Mitt and Meatballs, welcome to the Perkins family menagerie!

Monday, March 5, 2012

Dancing the Years Away

Two years ago I took L to her first Daddy/Daughter Dance at the YMCA.  Last year we went again.  If it takes three times to make something a tradition, we hit the mark on Saturday night.  Every year my date has gotten bigger, and, sad to say, not particularly more graceful.  Each year finds her struggling to figure out exactly how to negotiate all the extra inches that have accumulated on her ever stretching frame, and she's growing far faster than her spacial awareness.  Her idea of dancing hasn't evolved much.  It is still pretty much encompassed by spinning under my arm at RPMs not justified by any tempo of any of the music being played, and there are still way too many elbows and feet being flung out in random and potentially blunt-force trauma-inducing directions.  But her heart is in it and she drags her weary father to the floor dance after dance with a savage and unrelenting, if somewhat unfocused passion.  I, on the other hand, who have also accumulated a few more inches over the years, have little to offer in the grace and dexterity department; my hopes and confidence in L's future femme fetal blossoming lies entirely in the 50% of the gene pool contributed by her Mother - we're praying for strong maternal chromosomes!

The dance lasted from 6:00 to 8:00. My cyclone in white chiffon never flagged, but my energy waned thirty minutes in.  While the first hour ticked off at an acceptable pace, the 7-8 stretch seemed to do just that.  I would glance over to the clock in between dodges of under-arm pirouettes and find that the minute hand was stubbornly refusing to get on with things.  "Ahhh! - but these are the moments I'll treasure," I told myself.  "I'll look back fondly on these brief snippets of time and get all misty-eyed and maudlin," I reminded myself.  But I would always hear myself answering back:  "Then lets get this over with so I can start the reminiscing!"

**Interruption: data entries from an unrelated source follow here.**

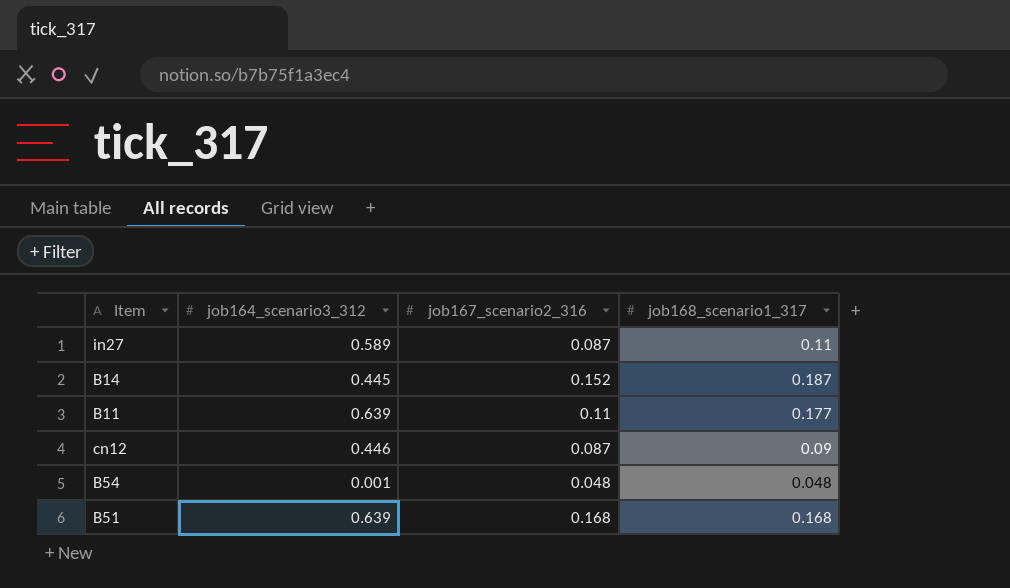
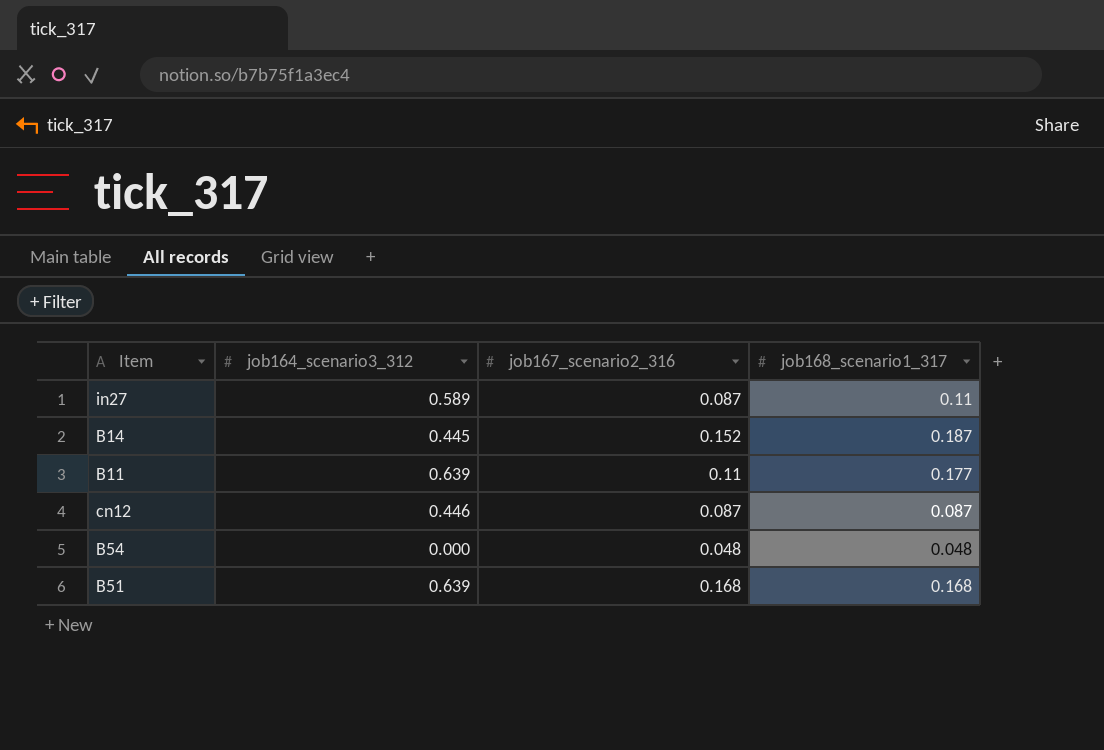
cn12 | job168_scenario1_317: 0.09 -> 0.087
B54 | job164_scenario3_312: 0.001 -> 0.000

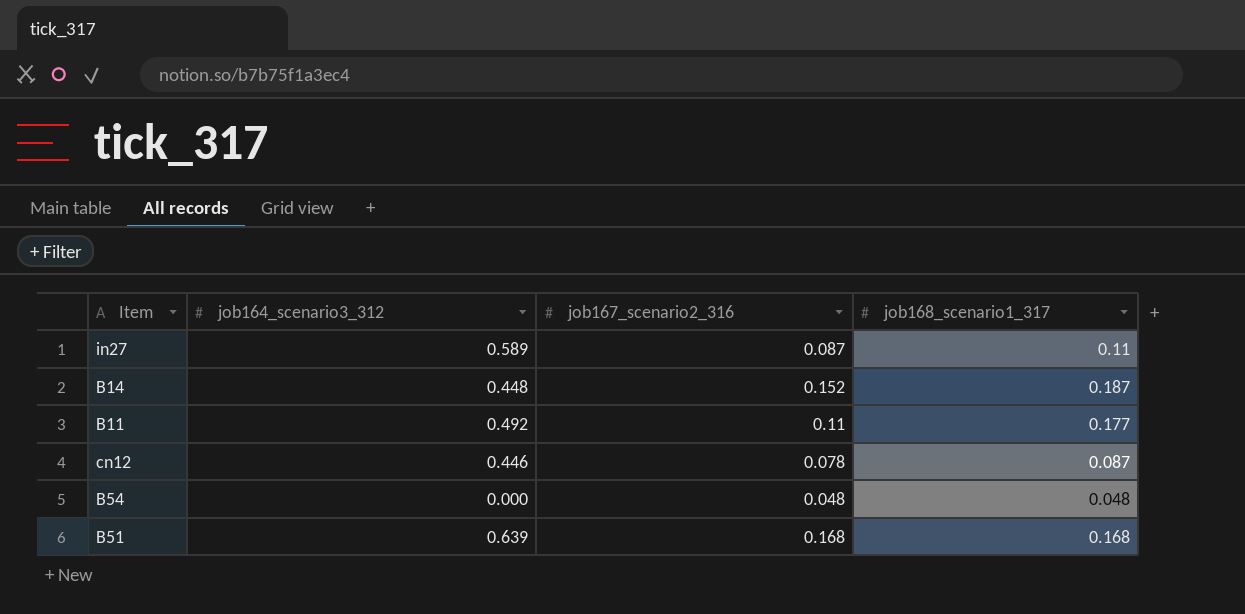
B14 | job164_scenario3_312: 0.445 -> 0.448
B11 | job164_scenario3_312: 0.639 -> 0.492
cn12 | job167_scenario2_316: 0.087 -> 0.078

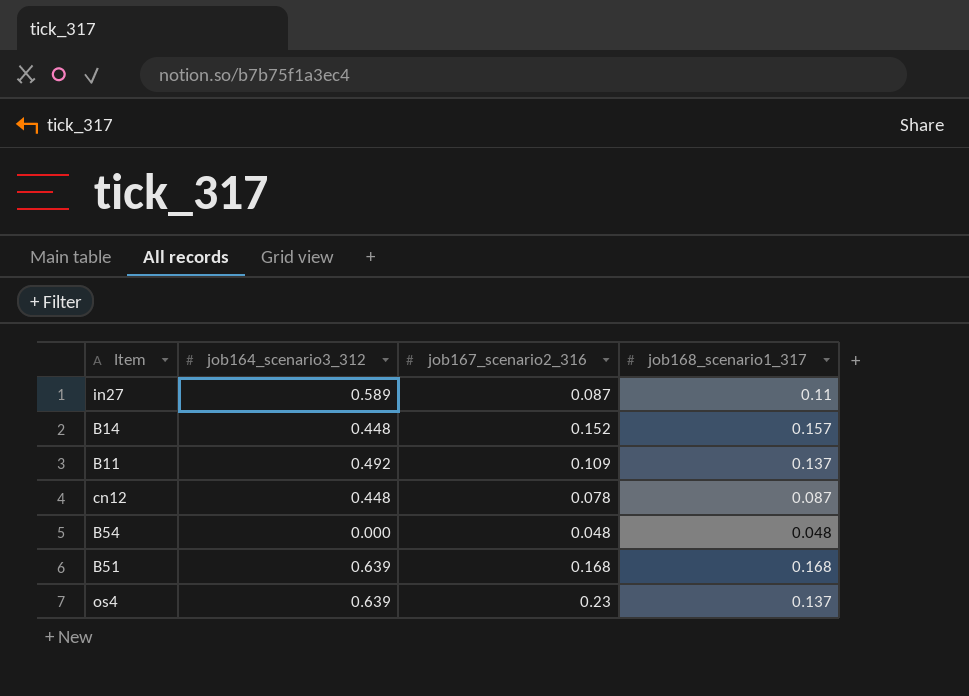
B14 | job168_scenario1_317: 0.187 -> 0.157
B11 | job167_scenario2_316: 0.11 -> 0.109
B11 | job168_scenario1_317: 0.177 -> 0.137
cn12 | job164_scenario3_312: 0.446 -> 0.448
row os4: none -> 0.639 | 0.23 | 0.137

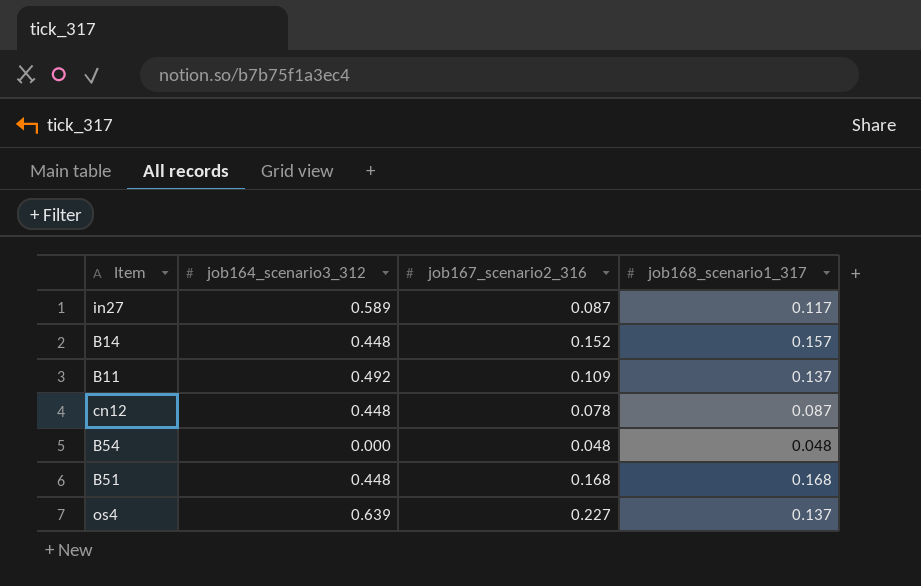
in27 | job168_scenario1_317: 0.11 -> 0.117
B51 | job164_scenario3_312: 0.639 -> 0.448
os4 | job167_scenario2_316: 0.23 -> 0.227

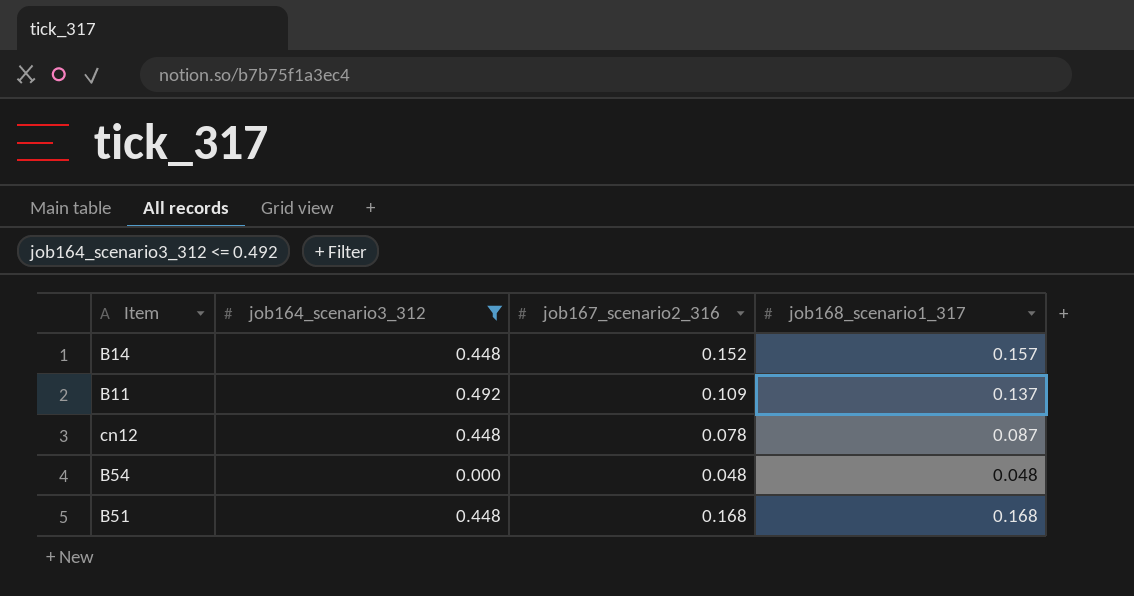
filter: none -> job164_scenario3_312 <= 0.492

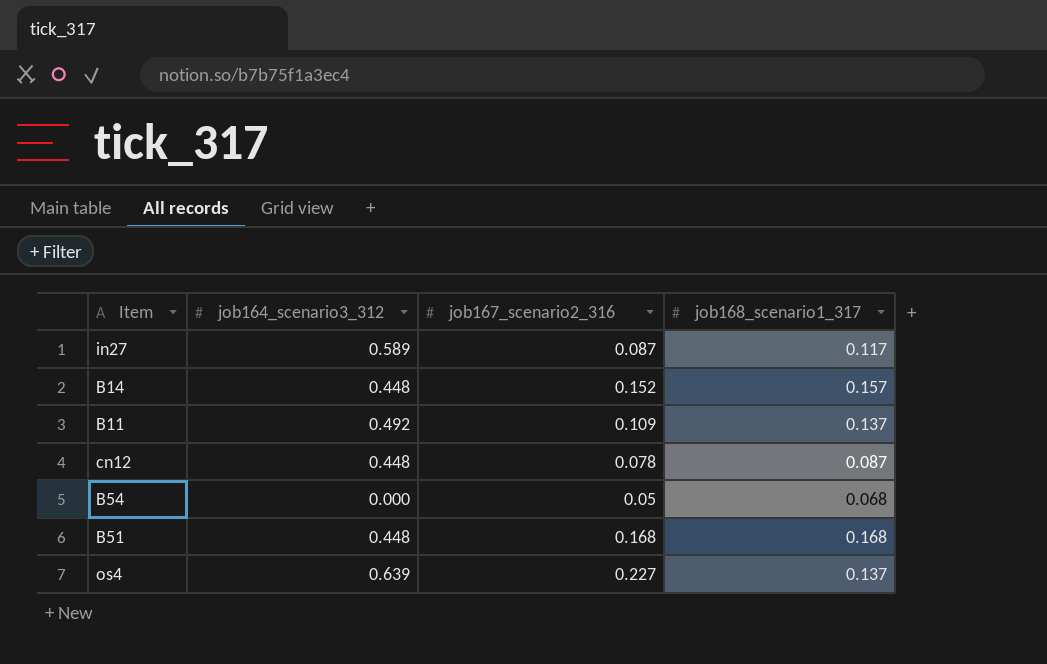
filter: job164_scenario3_312 <= 0.492 -> none
B54 | job167_scenario2_316: 0.048 -> 0.05
B54 | job168_scenario1_317: 0.048 -> 0.068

And I was right.  Now, two days on, I'm sitting here thinking how my little girl is all grown up.  The cramps in my sore back are easing up, so I'm much more inclined to look back fondly on the evening and regret my hasty attitude.  Feet which no longer shoot waves up pain up my leg want to grab the girl and waltz the night away.  Some day.  Probably next year.  Or the year after that.  Or in a couple - when she's finally all grace and beauty in her white chiffon and I dance my last dance with her before handing her over to some other Neanderthal in a tux.